检查表table_left的各组(groupid),是否在表table_right中存在有一组(groupid)数据(data)与它的数据(data)完全相等.
如图1. 可以看出表table_left和table_right存在两组数据完整相等:
图2.
分析
从上面的两个表,可以知道它们存放的是一组一组的数据;那么,接下来我借助数学集合的列举法和运算进行分析。
先通过集合的列举法描述两个表的各组数据:
图3.
这里只有两种情况,相等和不相等。对于不相等,可再分为部分相等、包含、和完全不相等。使用集合描述,可使用交集,子集,并集。如下面图4.,我列举出这几种常见的情况:
图4.
实现
在数据库中,要找出表table_left和表table_right存在相同数据的组,方法很多,这里我列出两种常用的方法。
(下面的sql脚本,是以图4.的数据为基础参考)
方法1:
通过”select … from …order by … xml for path(”) “把各组的data列数据连串起来(如,图4.把table_left的组#11的列data连串起来成”data1-data2-data3″),其他分组(包含表table_right)以此方法实现data列数据连串起来;然后通过比较两表的连串后字段是否存在相等,若是相等就说明这比较多两组数据相等,由此可以判断出表table_left的哪组数据在表table_right存在与它数据完全相等的组。

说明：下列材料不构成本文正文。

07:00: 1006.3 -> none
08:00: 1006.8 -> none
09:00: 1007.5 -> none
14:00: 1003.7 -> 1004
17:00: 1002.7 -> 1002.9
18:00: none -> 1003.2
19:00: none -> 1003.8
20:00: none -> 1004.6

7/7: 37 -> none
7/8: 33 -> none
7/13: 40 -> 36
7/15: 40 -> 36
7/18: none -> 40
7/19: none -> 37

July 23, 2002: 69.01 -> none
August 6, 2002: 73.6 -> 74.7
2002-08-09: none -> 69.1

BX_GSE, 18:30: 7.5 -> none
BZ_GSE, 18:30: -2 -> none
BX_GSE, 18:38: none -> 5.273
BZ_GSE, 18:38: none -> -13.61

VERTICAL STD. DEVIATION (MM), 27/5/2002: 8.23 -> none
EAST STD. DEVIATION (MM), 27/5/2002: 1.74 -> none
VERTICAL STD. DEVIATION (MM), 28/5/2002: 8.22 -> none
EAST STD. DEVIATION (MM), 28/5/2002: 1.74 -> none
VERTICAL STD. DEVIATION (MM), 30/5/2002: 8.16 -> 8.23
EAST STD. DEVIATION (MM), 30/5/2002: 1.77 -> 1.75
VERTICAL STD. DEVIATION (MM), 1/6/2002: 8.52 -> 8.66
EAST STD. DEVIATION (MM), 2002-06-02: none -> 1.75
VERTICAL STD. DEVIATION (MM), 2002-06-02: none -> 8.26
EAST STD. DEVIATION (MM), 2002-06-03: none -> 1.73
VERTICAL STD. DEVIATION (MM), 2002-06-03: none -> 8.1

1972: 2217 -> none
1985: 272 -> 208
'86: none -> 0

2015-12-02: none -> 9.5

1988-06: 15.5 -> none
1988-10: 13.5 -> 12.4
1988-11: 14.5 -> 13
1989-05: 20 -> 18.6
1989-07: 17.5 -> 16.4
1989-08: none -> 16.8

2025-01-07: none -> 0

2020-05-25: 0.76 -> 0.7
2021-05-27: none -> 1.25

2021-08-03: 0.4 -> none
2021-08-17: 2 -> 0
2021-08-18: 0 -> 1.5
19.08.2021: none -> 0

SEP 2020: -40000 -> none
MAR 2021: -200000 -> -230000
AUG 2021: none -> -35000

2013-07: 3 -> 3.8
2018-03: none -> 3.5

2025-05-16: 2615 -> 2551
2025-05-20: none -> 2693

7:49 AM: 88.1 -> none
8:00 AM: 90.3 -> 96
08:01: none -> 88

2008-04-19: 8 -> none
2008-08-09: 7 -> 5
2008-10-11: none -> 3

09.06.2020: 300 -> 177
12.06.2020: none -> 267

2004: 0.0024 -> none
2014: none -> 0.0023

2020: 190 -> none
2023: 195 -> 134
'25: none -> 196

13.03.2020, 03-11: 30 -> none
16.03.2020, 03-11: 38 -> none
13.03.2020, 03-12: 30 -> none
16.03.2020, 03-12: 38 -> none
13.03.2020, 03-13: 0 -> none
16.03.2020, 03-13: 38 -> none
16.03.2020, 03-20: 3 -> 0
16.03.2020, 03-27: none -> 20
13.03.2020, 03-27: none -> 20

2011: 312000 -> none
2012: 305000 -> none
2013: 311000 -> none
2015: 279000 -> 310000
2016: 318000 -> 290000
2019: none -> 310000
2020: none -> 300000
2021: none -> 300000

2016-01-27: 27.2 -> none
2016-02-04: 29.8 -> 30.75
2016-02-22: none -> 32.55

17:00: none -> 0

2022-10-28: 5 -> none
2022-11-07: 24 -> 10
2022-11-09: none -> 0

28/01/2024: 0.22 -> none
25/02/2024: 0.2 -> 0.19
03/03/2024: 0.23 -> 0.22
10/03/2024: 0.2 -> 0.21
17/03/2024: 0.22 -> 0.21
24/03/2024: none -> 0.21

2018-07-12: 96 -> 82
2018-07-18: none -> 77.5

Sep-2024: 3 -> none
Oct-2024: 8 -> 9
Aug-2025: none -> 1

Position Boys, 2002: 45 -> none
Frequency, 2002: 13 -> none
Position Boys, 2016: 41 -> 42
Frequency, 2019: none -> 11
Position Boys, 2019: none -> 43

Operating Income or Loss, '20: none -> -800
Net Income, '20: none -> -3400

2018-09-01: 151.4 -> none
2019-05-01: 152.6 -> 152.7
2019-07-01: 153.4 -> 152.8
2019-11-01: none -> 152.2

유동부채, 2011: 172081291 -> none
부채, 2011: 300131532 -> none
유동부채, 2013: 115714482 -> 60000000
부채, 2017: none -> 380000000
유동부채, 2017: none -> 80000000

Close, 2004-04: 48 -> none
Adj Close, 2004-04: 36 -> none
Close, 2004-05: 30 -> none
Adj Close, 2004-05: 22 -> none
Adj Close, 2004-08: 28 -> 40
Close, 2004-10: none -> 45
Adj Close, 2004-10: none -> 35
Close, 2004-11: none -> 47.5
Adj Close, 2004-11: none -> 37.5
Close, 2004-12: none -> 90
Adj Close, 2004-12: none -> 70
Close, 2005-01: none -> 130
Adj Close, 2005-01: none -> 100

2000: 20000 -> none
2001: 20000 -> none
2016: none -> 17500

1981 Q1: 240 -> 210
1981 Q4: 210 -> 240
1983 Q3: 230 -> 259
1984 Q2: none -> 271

针对方法1,需要对原表增加一个字段datapath,用于存储data列数据连串的结果,如:
复制代码 代码如下:
alter table table_left add datapath nvarchar(200)
alter table table_right add datapath nvarchar(200)
分组连串data列数据并update至刚新增的列datapath,如:
复制代码 代码如下:
update a
set datapath=b.datapath
from table_left a
cross apply(select (select ‘-‘+x.data from table_left x where x.groupid=a.groupid order by x.data for xml path(”)) as datapath)b
update a
set datapath=b.datapath
from table_right a
cross apply(select (select ‘-‘+x.data from table_right x where x.groupid=a.groupid order by x.data for xml path(”)) as datapath)b
接下来就是查询了,如:
复制代码 代码如下:
select distinct a.groupid
from table_left a
where exists(select 1 from table_right x where x.datapath=a.datapath)
完整代码:
复制代码 代码如下:
view code
use tempdb
go
if object_id(‘table_left’) is not null drop table table_left
if object_id(‘table_right’) is not null drop table table_right
go
create table table_left(groupid nvarchar(5),data nvarchar(10))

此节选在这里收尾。